Thursday, November 13, 2008

Spoliler warning! Review of David Byrne live at the Egg in Albany last Wednesday

Don't read this if you'd rather be surprised at the David Byrne show at the Calvin on Tuesday December 2nd. I'm sure the show won't be exactly the same of course but I'm just sayin'. Me, I don't even like to watch a movie previews. (Courtesy Metroland Online)

Ain’t No Foolin’ Around- David Byrne at The Egg in Albany, Nov. 5th. By David Greenberger

Over the course of more than 30 years, David Byrne has managed a rare feat. He has succeeded in the popular music marketplace but has not been trapped by it, maintaining his stance as an artist. His latest tour finds him playing venues that, for the most part, are smaller than what he could fill, but that allow him to maintain tighter control over the sound and present his 11-piece troupe on worthy stages.

Last week’s concert at the Egg was the night after the election, an event Byrne acknowledged with his opening words, “I woke up this morning to a different America.” This was met by cheers from the sold-out crowd, as further comments revealed that he and his international band had been receiving happy and congratulatory e-mails from friends and family around the world.

The concert was titled “Songs of David Byrne and Brian Eno,” and it opened with “Strange Overtones,” from the new Everything That Happens Will Happen Today. It’s a testament to the clearly delineated sound mix, and to the smart pacing of the set, that eight songs from the new collaborative album with Eno were performed, especially since the album is currently available only as a download, and will not be released as a physical CD until later this month.

With the second number, the full cast was assembled across the stage when the tour’s three dancers emerged to the opening notes of “I Zimbra.” Byrne on guitar was part of a five-piece band (keyboardist, bassist, drummer, percussionist). Three singers stood to his right, adding percussion and occasional acoustic guitar. And everyone was dressed in white—not matching outfits, but the varied possibilities of white clothing.

Given the evening’s theme, all of the dozen and a half selections were from works in which Eno participated. Besides the new release, these songs first appeared on My Life in the Bush of Ghosts, The Catherine Wheel and the three Talking Heads albums Eno produced (More Songs About Buildings and Food, Fear of Music and Remain in Light).

The varied crowd was a mix of well-heeled professionals and purposefully casual hipsters. The main thing most appeared to have in common with each other, as well as with Byrne, was having been born in the ‘50s. Beyond that, there were significant differences, largely in the realm of art vs. nostalgia. Two-thirds of the way into concert, audience members were encouraged to their feet, and unfortunately they remained standing for the rest of the night. I could see some in attendance re-creating Byrne moves from 20 years ago, most notably his hitting-myself-in-the-forehead from “Once in a Lifetime” and seen in the film Stop Making Sense.

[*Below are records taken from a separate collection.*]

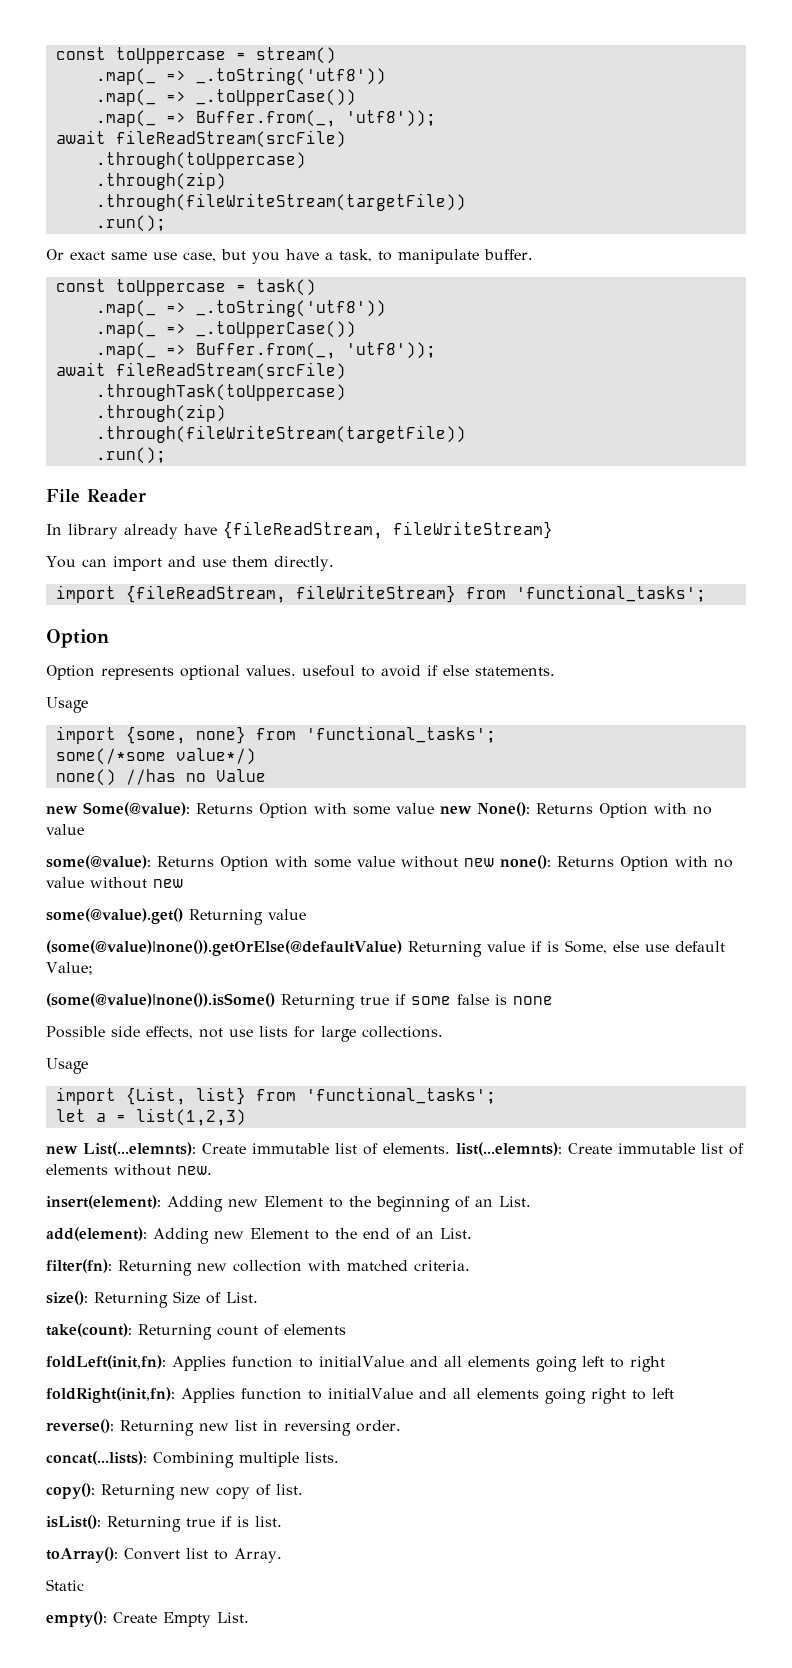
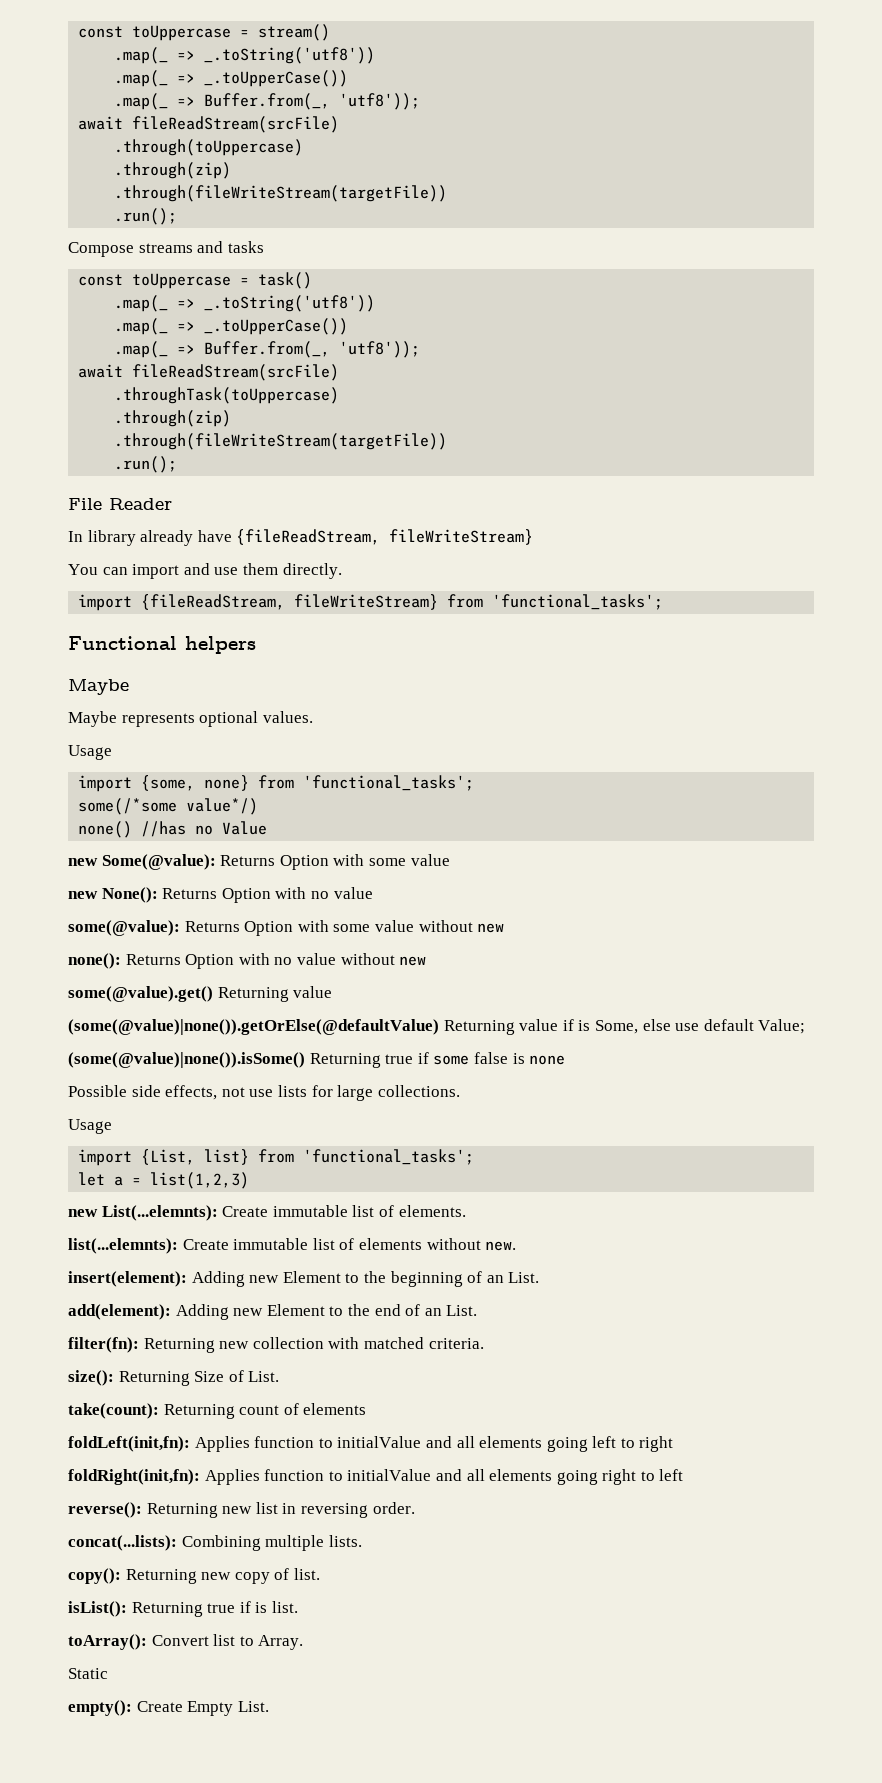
- Or exact same use case, but you have a task, to manipulate buffer.
+ Compose streams and tasks
  import {fileReadStream, fileWriteStream} from 'functional_tasks';
- Option
- Option represents optional values. usefoul to avoid if else statements.
+ Functional helpers
+ Maybe
+ Maybe represents optional values.
- new Some(@value): Returns Option with some value new None(): Returns Option with no value
+ new Some(@value): Returns Option with some value
+ new None(): Returns Option with no value
- some(@value): Returns Option with some value without new none(): Returns Option with no value without new
+ some(@value): Returns Option with some value without new
+ none(): Returns Option with no value without new
- new List(...elemnts): Create immutable list of elements. list(...elemnts): Create immutable list of elements without new.
+ new List(...elemnts): Create immutable list of elements.
+ list(...elemnts): Create immutable list of elements without new.

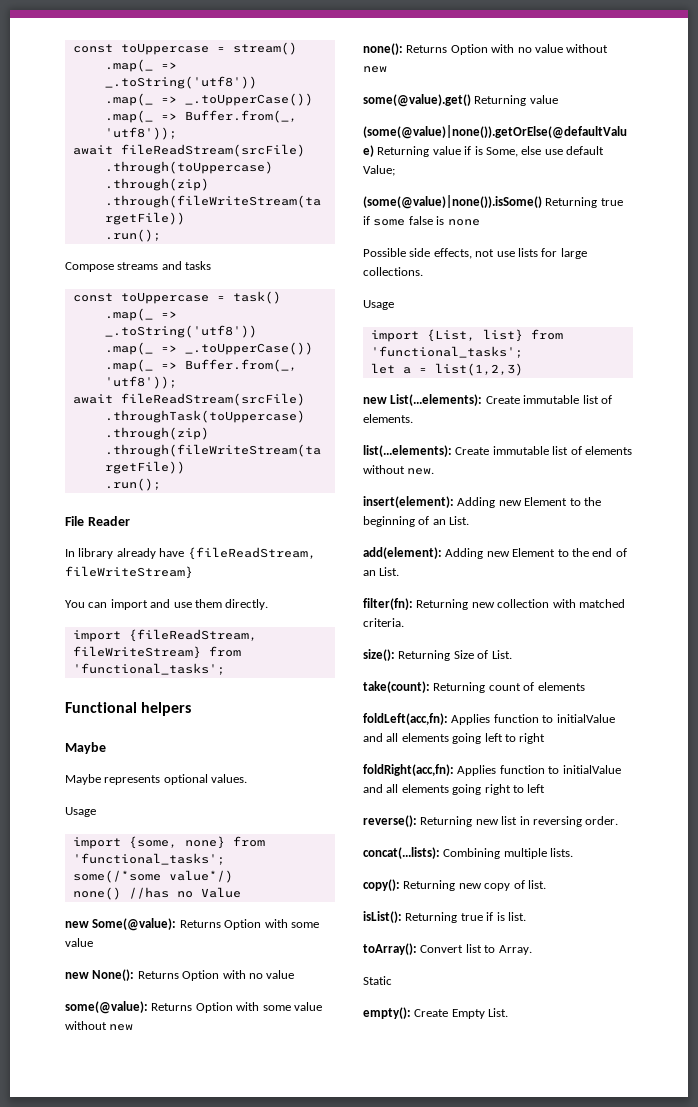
- new List(...elemnts): Create immutable list of elements.
+ new List(...elements): Create immutable list of elements.
- list(...elemnts): Create immutable list of elements without new.
+ list(...elements): Create immutable list of elements without new.
- foldLeft(init,fn): Applies function to initialValue and all elements going left to right
+ foldLeft(acc,fn): Applies function to initialValue and all elements going left to right
- foldRight(init,fn): Applies function to initialValue and all elements going right to left
+ foldRight(acc,fn): Applies function to initialValue and all elements going right to left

This is where Byrne the artist comes into focus. He is more about reconsidering, reinventing and reinterpreting than simply re-creating. As he sang in “Psycho Killer,” “Say something once, why say it again?” Byrne is an artist, but he also understands the dynamics of showmanship. From the beginning he’s known to surround his tentative manner and slight physique with funky rhythms and theatrical flair. Every aspect of this current tour is perfectly considered and executed. The showman in him made sure it was an unforgettable night, while the artist elevated it to an even more potent level, because the next time he comes back he’ll do something different.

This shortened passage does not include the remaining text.